Ambruknya Pasar Properti yang Menyeret Ekonomi Cina
Setelah dua tahun berburu rumah, Volar Yip akhirnya memutuskan untuk menahan impiannya membeli rumah baru di salah satu kota yang terletak di Tenggara Cina, Foshan. Ia takut salah langkah, mengambil keputusan besar dalam keuangan di tengah perlambatan signifikan ekonomi Cina.
Pria berusia 32 tahun ini memiliki studio media. Banyak kliennya, termasuk pemerintah, kini memangkas anggaran iklan. “Semakin saya membaca berita, semakin saya khawatir. Semua berita tentang Cina, ekonomi, pasar, properti, dan pandemi. Tidak banyak yang positif,” ujarnya dikutip dari Reuters, (4/7).
Ia memutuskan untuk menahan rencana membeli rumah meski perbankan memangkas suku bunga hipotek. Bagi Yip yang ingin membeli rumah agar dekat dengan sekolah puterinya, pemotongan suku bunga hipotek akan menghemat sekitar 400 yuan atau sekitar Rp 894 ribu untuk cicilan setiap bulan dari sebuah apartemen residensial senilai 2 juta yuan atau sekitar Rp 4,6 miliar.
“Potongan itu sama sekali tidak berarti," katanya.
Kehati-hatian yang berkembang di antara pembeli muda membuat pasar properti yang menyumbang seperempat PDB Cina babak belur. Kondisi ini menjadi tantangan besar bagi pembuat kebijakan di Beijing yang saat ini berebut untuk menghidupkan kembali aktivitas perumahan.
Kelemahan di sektor properti, yang terbebani utang besar, menambah gangguan besar yang disebabkan oleh kebijakan nol-Covid Cina. Kebijakan pemerintah Cina mengejar penurunan kasus secara agresif telah menjungkirbalikkan aktivitas pabrik dan ritel, hingga perdagangan Internasional pada tahun ini.

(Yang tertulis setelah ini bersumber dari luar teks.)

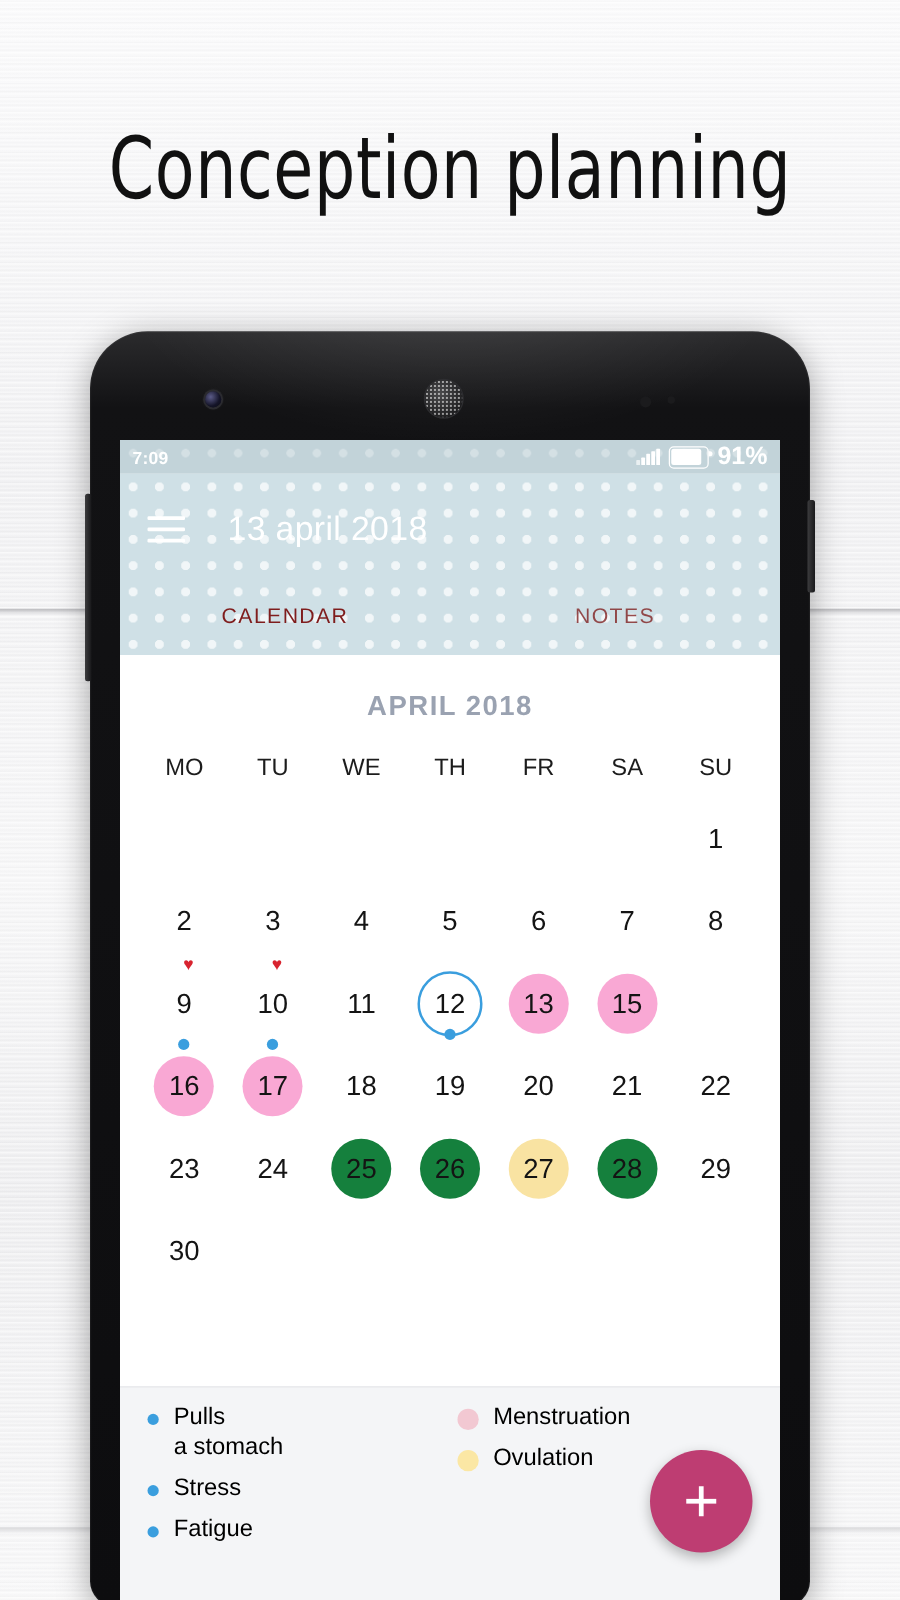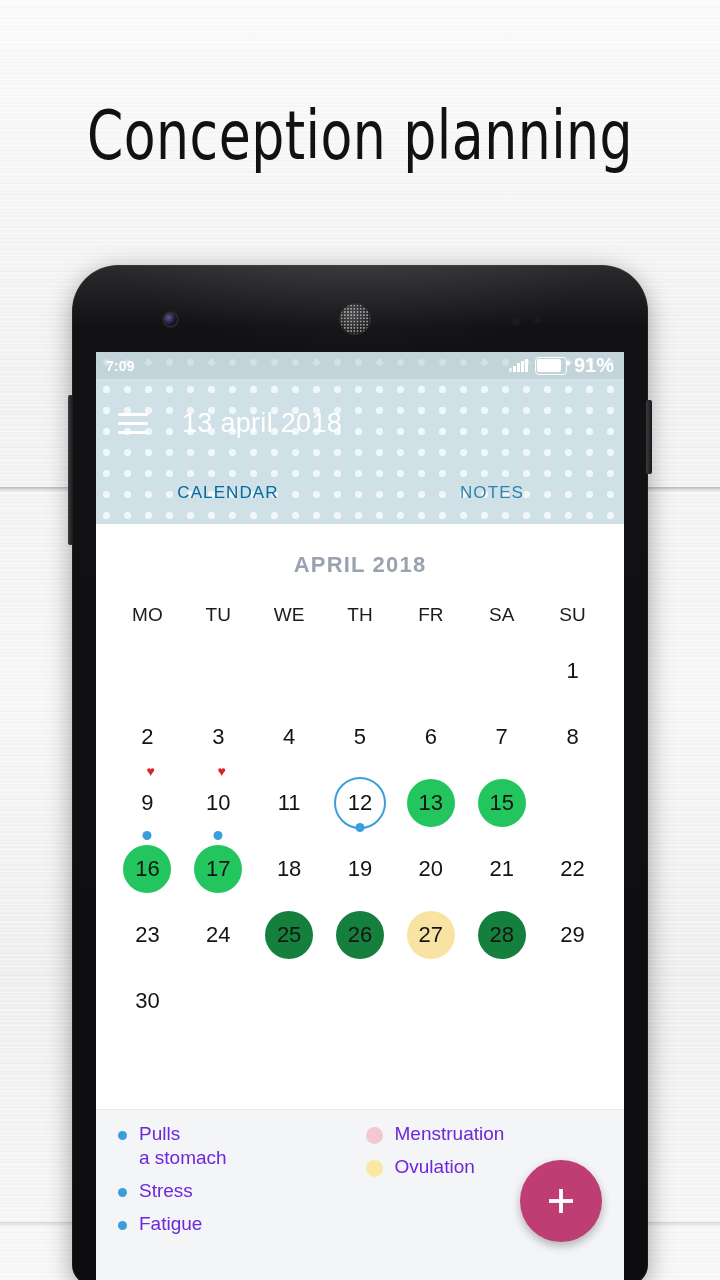--- a/index.html
+++ b/index.html
@@ -203,7 +203,7 @@
   .tab {
     flex: 1;
     display: flex; align-items: center; justify-content: center;
-    color: #0369a1;
+    color: #7f1d1d;
     font-size: 17px;
     letter-spacing: 1.1px;
     cursor: pointer;

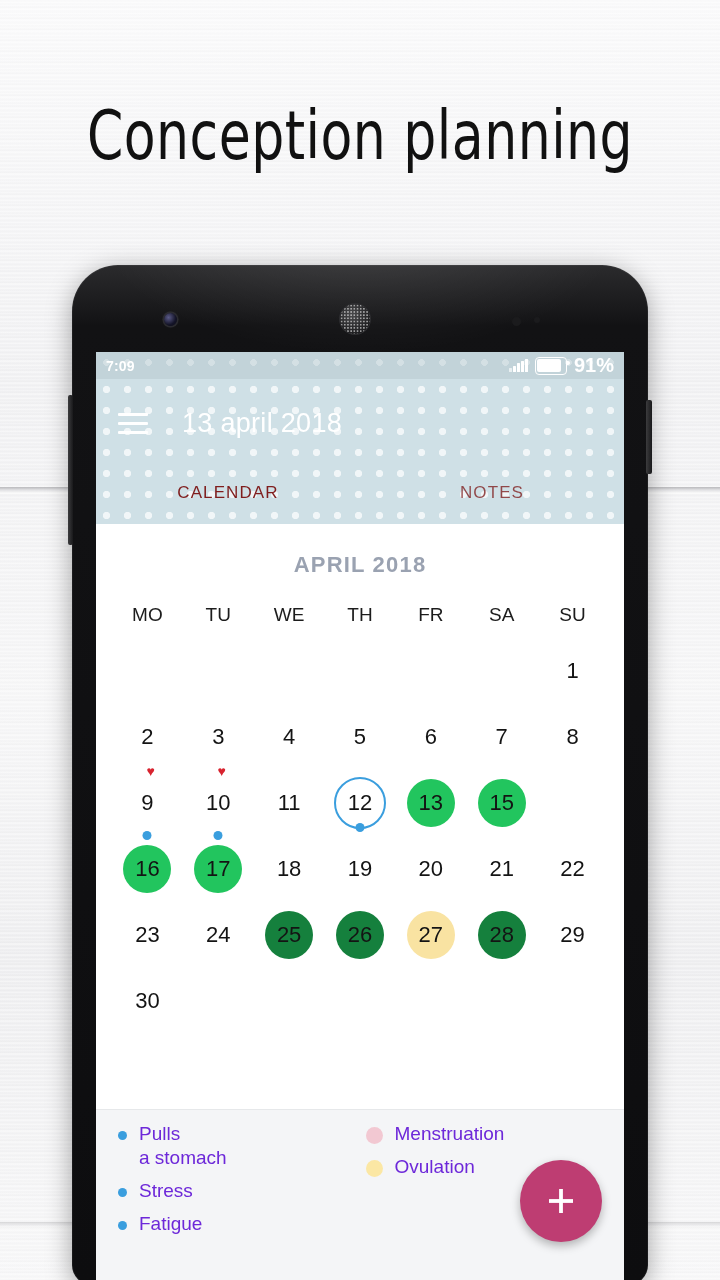--- a/index.html
+++ b/index.html
@@ -250,7 +250,7 @@
     cursor: pointer;
   }
   .day-circle.empty { cursor: default; }
-  .day-circle.menstruation { background: #22c55e; }
+  .day-circle.menstruation { background: #f9a8d4; }
   .day-circle.ovulation-light { background: #15803d; }
   .day-circle.ovulation-strong { background: #f9e3a2; }
   .day-circle.selected { border: 2.2px solid #3a9ede; }

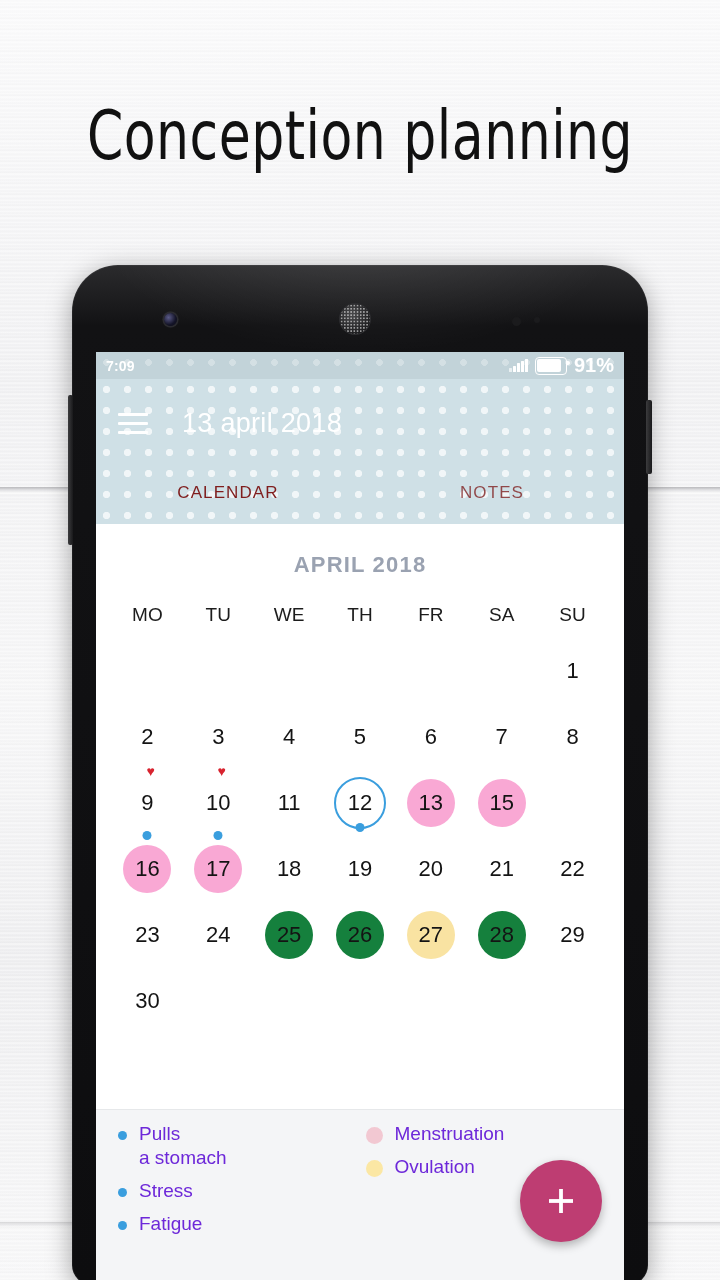--- a/index.html
+++ b/index.html
@@ -310,7 +310,7 @@
   .legend-dot.yellow { background: #fbe7a4; }
   .legend-text {
     font-size: 19px;
-    color: #6d28d9;
+    color: #000000;
     line-height: 1.26;
   }
   .legend-text .line2 { display: block; }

Meskipun ada beberapa pelonggaran kebijakan baru-baru ini di sektor properti, penjualan anjlok 47% pada April dibandingkan tahun sebelumnya, penurunan terbesar sejak Agustus 2006.
Pengembang properti yang memperkirakan pasar turun pada kuartal kedua tahun ini kembali merevisi turun ekspektasinya untuk penjualan setahun penuh. Mereka tidak melihat potensi pulihnya pasar dengan cepat.
Pembatasan ketat untuk menekan Covid-19 dikombinasikan dengan kekhawatiran tentang koreksi di pasar properti yang lebih dalam dan konstruksi yang terhenti mengaburkan target pertumbuhan ekonomi Cina tahun ini sebesar 5,5%. Kondisi ini menambah risiko yang datang dari ekonomi global, seperti kenaikan inflasi dan suku bunga.
Tingkat pengangguran nasional naik menjadi 6,1% pada April, tertinggi sejak Februari 2020 dan jauh di atas target pemerintah 2022 di bawah 5,5%. Perusahaan internet dan teknologi dengan pertumbuhan tinggi bahkan memberhentikan stafnya.
Dalam upaya untuk meningkatkan pembelian rumah, Cina pada bulan lalu memangkas suku bunga acuan untuk hipotek lebih dari yang diharapkan, satu minggu setelah menurunkan tingkat suku bunga hipotek untuk pembeli rumah pertama kali.